# Work instructions
A single number is the answer here: the count of lines in the data below that include the word "content".

Records excerpted from a collection:
· · · · · · ·
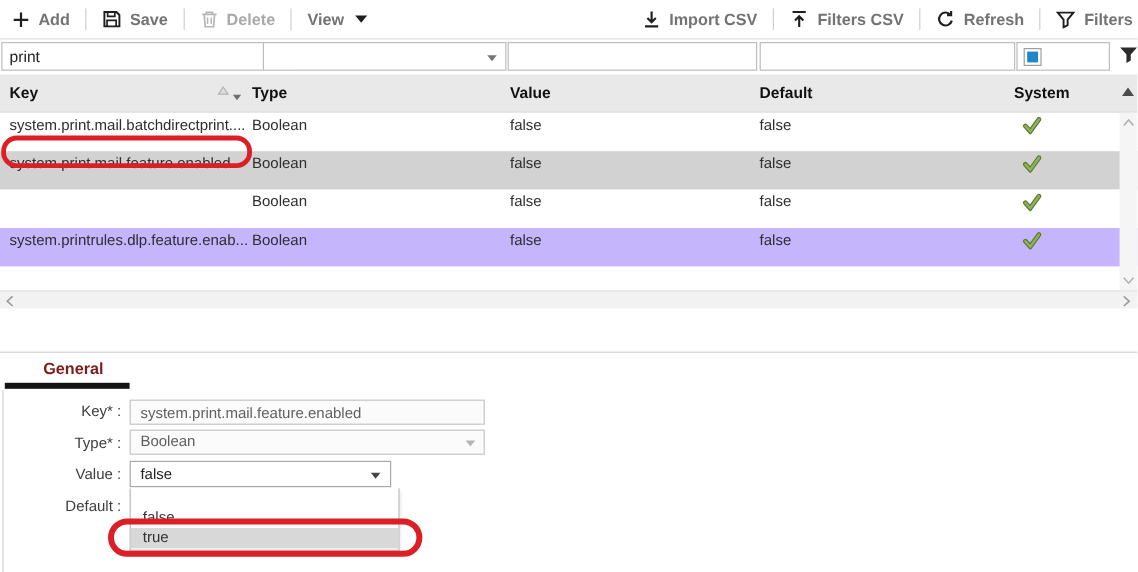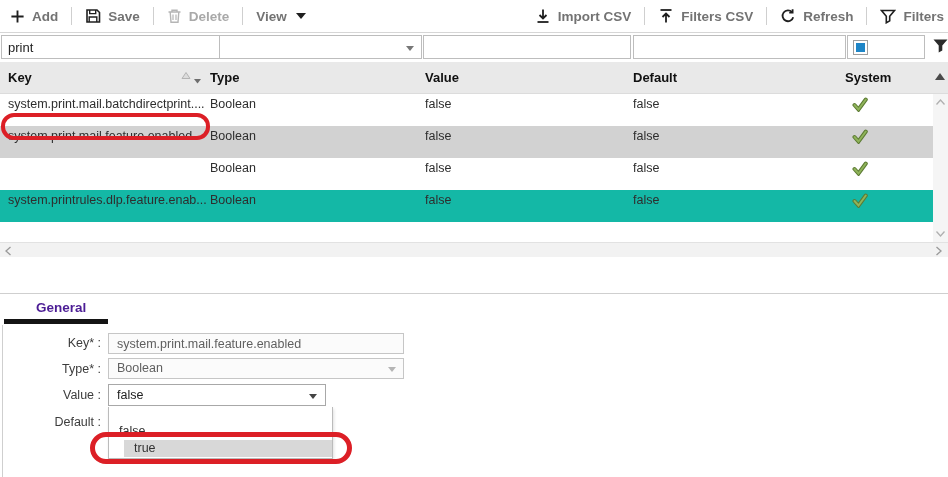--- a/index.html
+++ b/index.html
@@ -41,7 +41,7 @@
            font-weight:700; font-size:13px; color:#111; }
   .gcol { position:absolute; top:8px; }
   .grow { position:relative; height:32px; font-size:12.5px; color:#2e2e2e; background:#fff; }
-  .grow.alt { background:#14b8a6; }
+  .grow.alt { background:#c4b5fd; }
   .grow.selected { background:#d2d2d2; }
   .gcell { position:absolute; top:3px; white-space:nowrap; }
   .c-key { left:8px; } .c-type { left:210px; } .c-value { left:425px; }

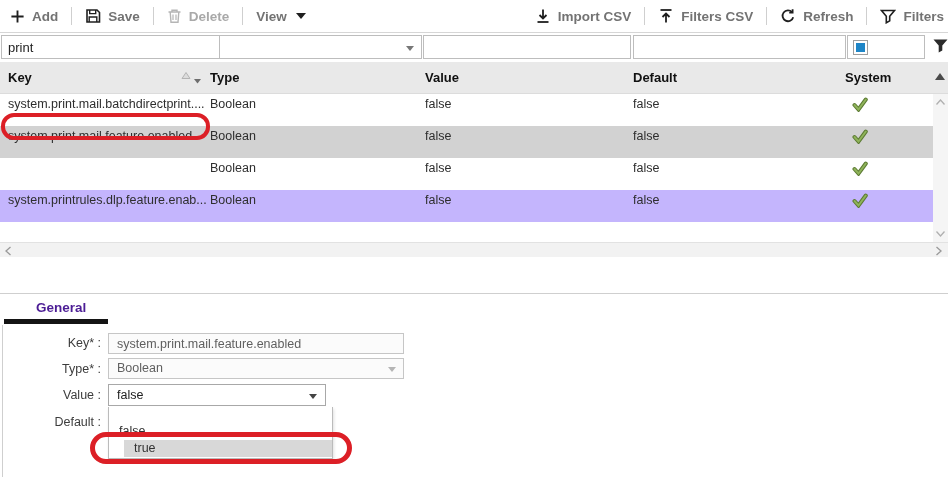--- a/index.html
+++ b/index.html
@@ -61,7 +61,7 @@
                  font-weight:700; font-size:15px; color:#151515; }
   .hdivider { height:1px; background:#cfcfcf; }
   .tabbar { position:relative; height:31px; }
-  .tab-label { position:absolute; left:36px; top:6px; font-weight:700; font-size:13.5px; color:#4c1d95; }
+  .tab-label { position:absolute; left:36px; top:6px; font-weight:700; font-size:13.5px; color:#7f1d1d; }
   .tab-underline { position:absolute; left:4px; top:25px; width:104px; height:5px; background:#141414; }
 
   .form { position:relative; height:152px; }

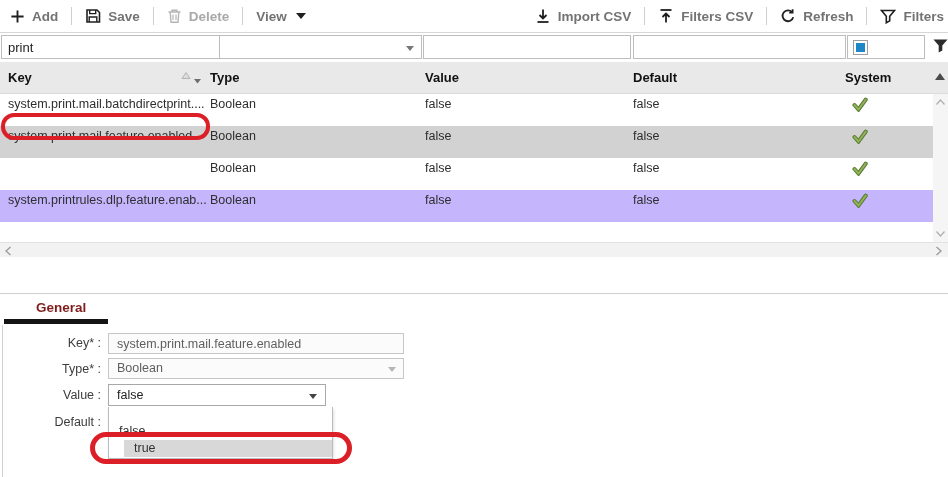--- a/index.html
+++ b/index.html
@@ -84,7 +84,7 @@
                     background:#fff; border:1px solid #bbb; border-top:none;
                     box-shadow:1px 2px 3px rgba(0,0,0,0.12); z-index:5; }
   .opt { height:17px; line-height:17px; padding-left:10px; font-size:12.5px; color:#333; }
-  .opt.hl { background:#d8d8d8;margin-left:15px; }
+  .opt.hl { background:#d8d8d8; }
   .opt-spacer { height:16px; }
· · · · · · ·
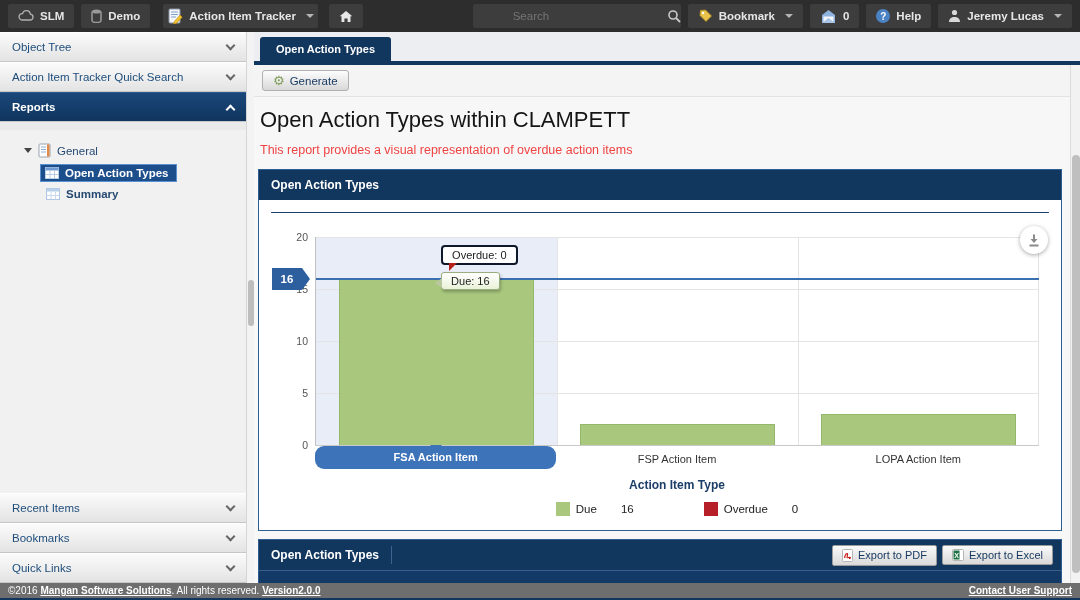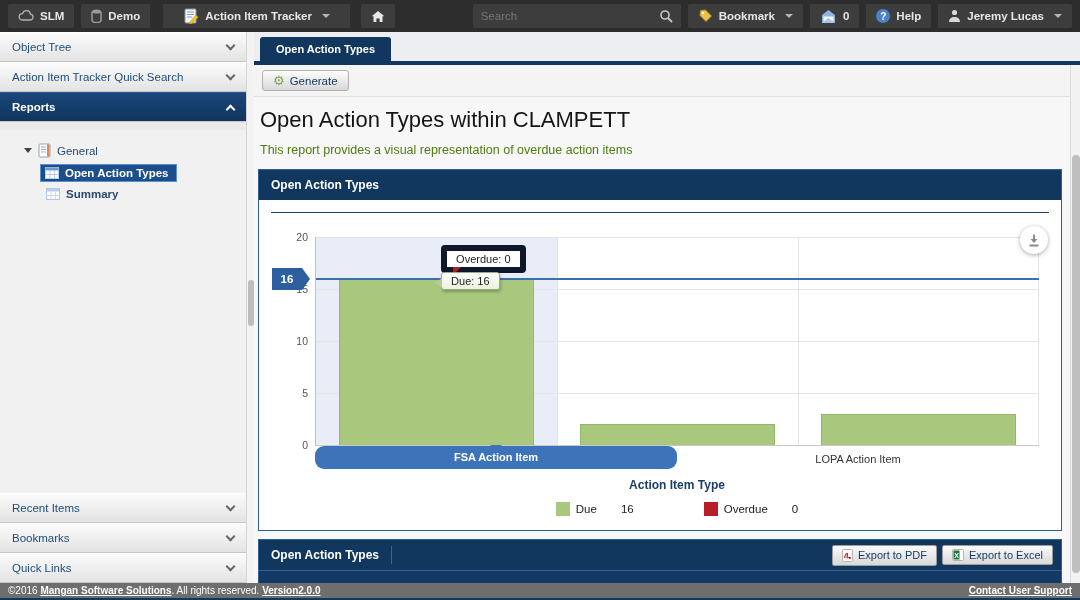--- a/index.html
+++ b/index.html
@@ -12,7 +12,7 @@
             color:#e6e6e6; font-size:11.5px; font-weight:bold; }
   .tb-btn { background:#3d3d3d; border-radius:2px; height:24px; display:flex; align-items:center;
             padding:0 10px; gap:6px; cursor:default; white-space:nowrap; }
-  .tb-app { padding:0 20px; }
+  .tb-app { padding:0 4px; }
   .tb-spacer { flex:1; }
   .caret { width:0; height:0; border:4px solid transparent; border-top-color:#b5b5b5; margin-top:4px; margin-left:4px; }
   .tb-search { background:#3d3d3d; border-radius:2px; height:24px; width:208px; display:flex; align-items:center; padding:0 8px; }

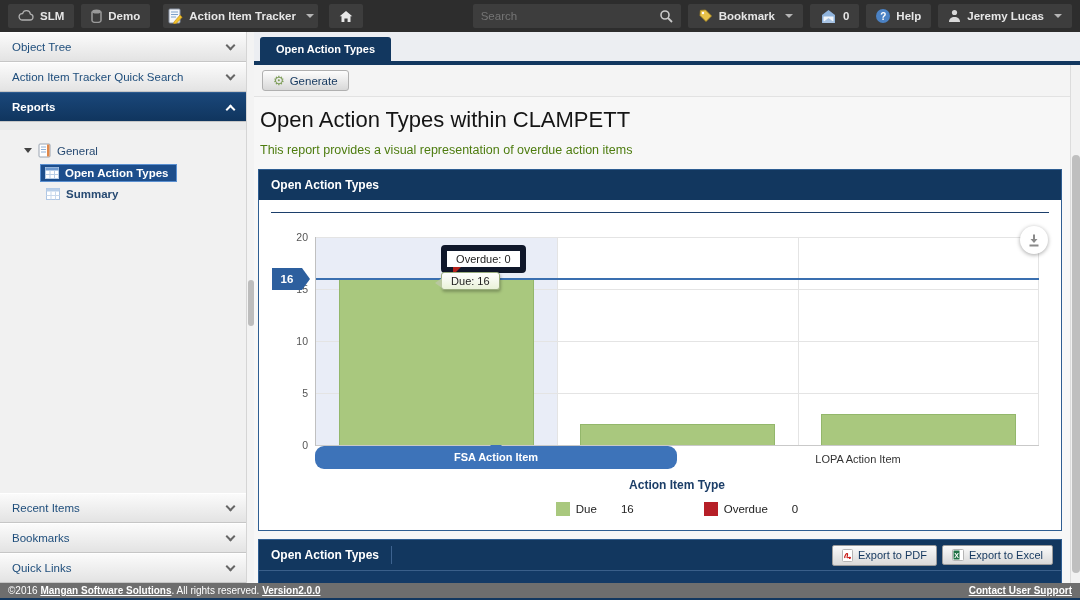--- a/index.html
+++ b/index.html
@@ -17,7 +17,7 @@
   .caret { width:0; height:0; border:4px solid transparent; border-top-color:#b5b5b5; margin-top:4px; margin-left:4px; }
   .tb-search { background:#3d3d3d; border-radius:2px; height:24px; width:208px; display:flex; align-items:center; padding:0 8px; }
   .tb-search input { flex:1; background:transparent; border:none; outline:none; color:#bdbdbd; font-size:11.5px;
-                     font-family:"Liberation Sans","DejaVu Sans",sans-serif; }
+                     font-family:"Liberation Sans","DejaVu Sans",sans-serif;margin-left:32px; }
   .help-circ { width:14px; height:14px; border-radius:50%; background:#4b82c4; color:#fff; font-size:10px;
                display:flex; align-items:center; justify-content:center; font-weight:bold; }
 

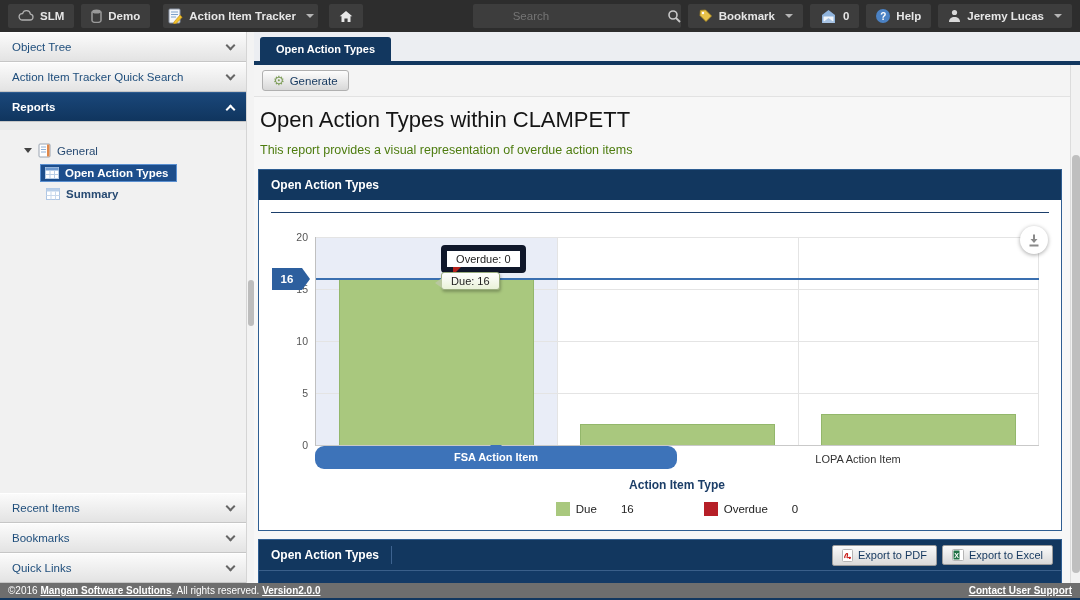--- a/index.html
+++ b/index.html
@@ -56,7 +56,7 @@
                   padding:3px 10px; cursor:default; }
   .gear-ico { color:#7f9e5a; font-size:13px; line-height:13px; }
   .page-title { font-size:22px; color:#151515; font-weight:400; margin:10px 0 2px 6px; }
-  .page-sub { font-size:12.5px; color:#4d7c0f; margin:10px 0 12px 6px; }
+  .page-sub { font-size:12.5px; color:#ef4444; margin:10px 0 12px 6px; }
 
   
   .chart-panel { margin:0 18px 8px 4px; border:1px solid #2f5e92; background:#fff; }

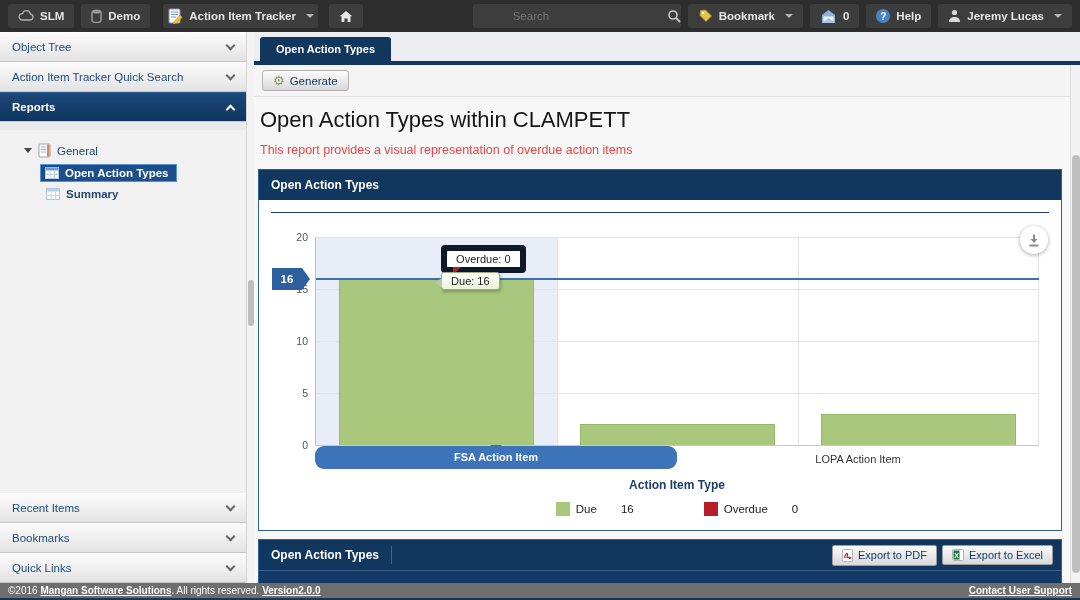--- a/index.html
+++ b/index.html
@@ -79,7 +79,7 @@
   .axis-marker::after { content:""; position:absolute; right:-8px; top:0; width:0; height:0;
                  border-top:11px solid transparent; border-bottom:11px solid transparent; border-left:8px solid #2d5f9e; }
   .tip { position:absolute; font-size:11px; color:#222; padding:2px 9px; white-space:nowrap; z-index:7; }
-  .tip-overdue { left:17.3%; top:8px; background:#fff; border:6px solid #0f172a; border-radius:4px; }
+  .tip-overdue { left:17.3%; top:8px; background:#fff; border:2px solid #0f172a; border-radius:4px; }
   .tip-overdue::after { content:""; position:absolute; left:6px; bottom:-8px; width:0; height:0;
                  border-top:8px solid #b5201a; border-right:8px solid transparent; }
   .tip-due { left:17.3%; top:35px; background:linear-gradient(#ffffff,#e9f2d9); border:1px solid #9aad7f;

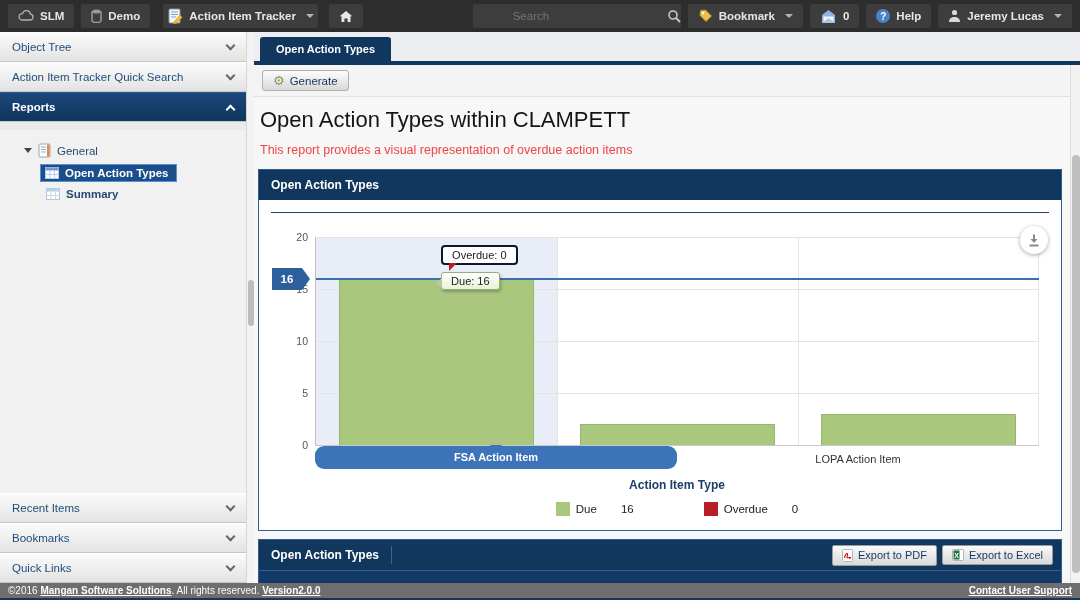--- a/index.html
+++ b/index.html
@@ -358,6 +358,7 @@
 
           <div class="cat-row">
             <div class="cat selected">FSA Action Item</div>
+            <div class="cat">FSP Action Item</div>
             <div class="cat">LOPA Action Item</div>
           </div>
· · · · · · ·
# Result of this task
3